The current build covers convolution, negacyclic folding, direct NTTψ / INTTψ, fast CT/GS butterfly schedules, ordering and scaling, Kyber modulus reality, base multiplication, and debugging fingerprints.

Notebook Contract

Visible notebook cells follow an explicit contract:

  • META cells provide route, objective, pacing, and handoff guidance.
  • MANDATORY cells are the official walkthrough.
  • FACULTATIVE cells are optional extensions only.

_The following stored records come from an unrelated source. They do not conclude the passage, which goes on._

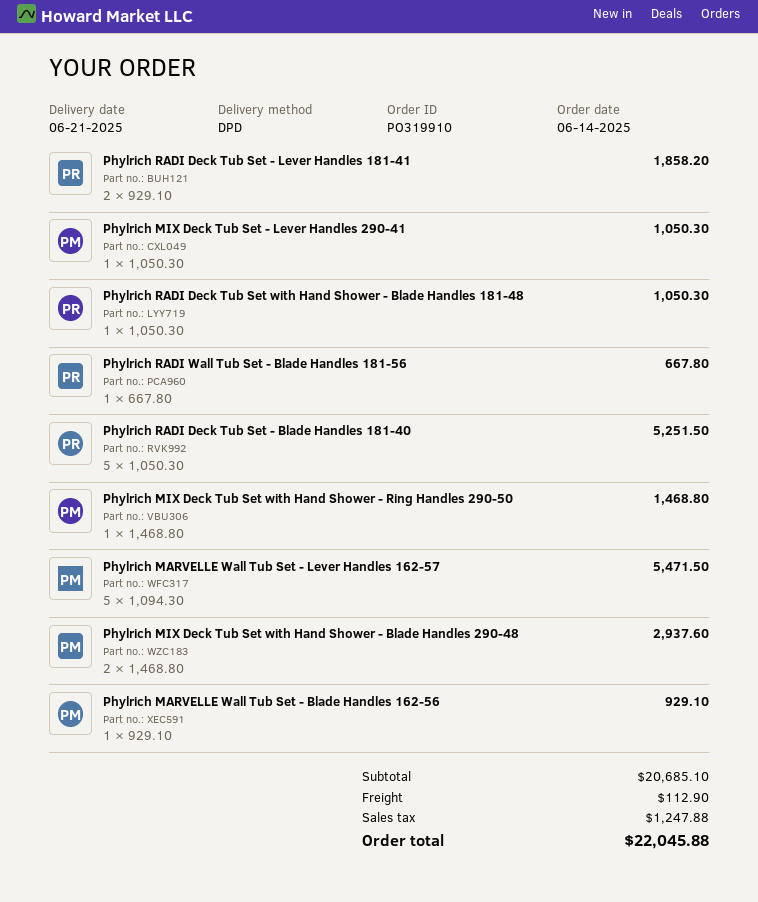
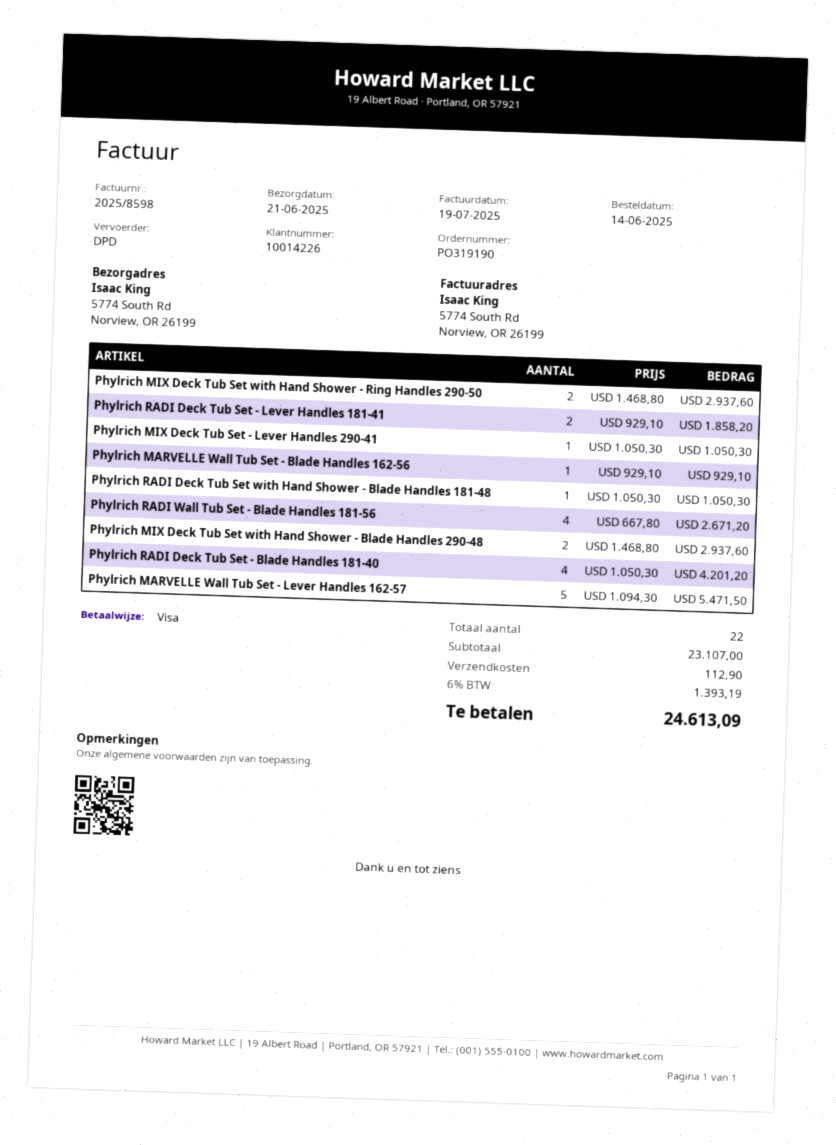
order number: PO319910 -> PO319190
Phylrich RADI Wall Tub Set - Blade Handles 181-56: 1 x 667.80 = 667.80 -> 4 x 667.80 = 2671.20
Phylrich RADI Deck Tub Set - Blade Handles 181-40: 5 x 1050.30 = 5251.50 -> 4 x 1050.30 = 4201.20
Phylrich MIX Deck Tub Set with Hand Shower - Ring Handles 290-50: 1 x 1468.80 = 1468.80 -> 2 x 1468.80 = 2937.60
subtotal: 20685.10 -> 23107.00
tax: 1247.88 -> 1393.19
total: 22045.88 -> 24613.09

Difficulty is reserved as follows:

  • 1-3 for mandatory cells
  • 4-10 for facultative cells

Route notebooks stay pure route notebooks. They contain META and MANDATORY cells only.

Local Operations

The lifecycle source of truth is scripts/app.sh:

  • scripts/app.sh bootstrap
  • scripts/app.sh start
  • scripts/app.sh start --foreground
  • scripts/app.sh stop
  • scripts/app.sh restart
  • scripts/app.sh status
  • scripts/app.sh logs -f

Compatibility wrappers remain in scripts/bootstrap.sh, scripts/start.sh, scripts/stop.sh, scripts/restart.sh, scripts/status.sh, scripts/reset-state.sh, and scripts/validate.sh.

Typical first run:

bash scripts/app.sh bootstrap
bash scripts/app.sh validate
bash scripts/app.sh start --no-open

Notes

  • The repo uses a local .venv.
  • Jupyter state is isolated inside the repo with .jupyter_config, .jupyter_data, .jupyter_runtime, .ipython, .cache, and .logs.
  • The Jupyter kernel is installed into the venv with --sys-prefix, not --user.
  • Validation is designed to work with the standard library first, so structure and notebook execution checks can run before richer notebook tooling is installed.
  • JupyterLab and ipykernel are declared in pyproject.toml and installed by scripts/app.sh bootstrap.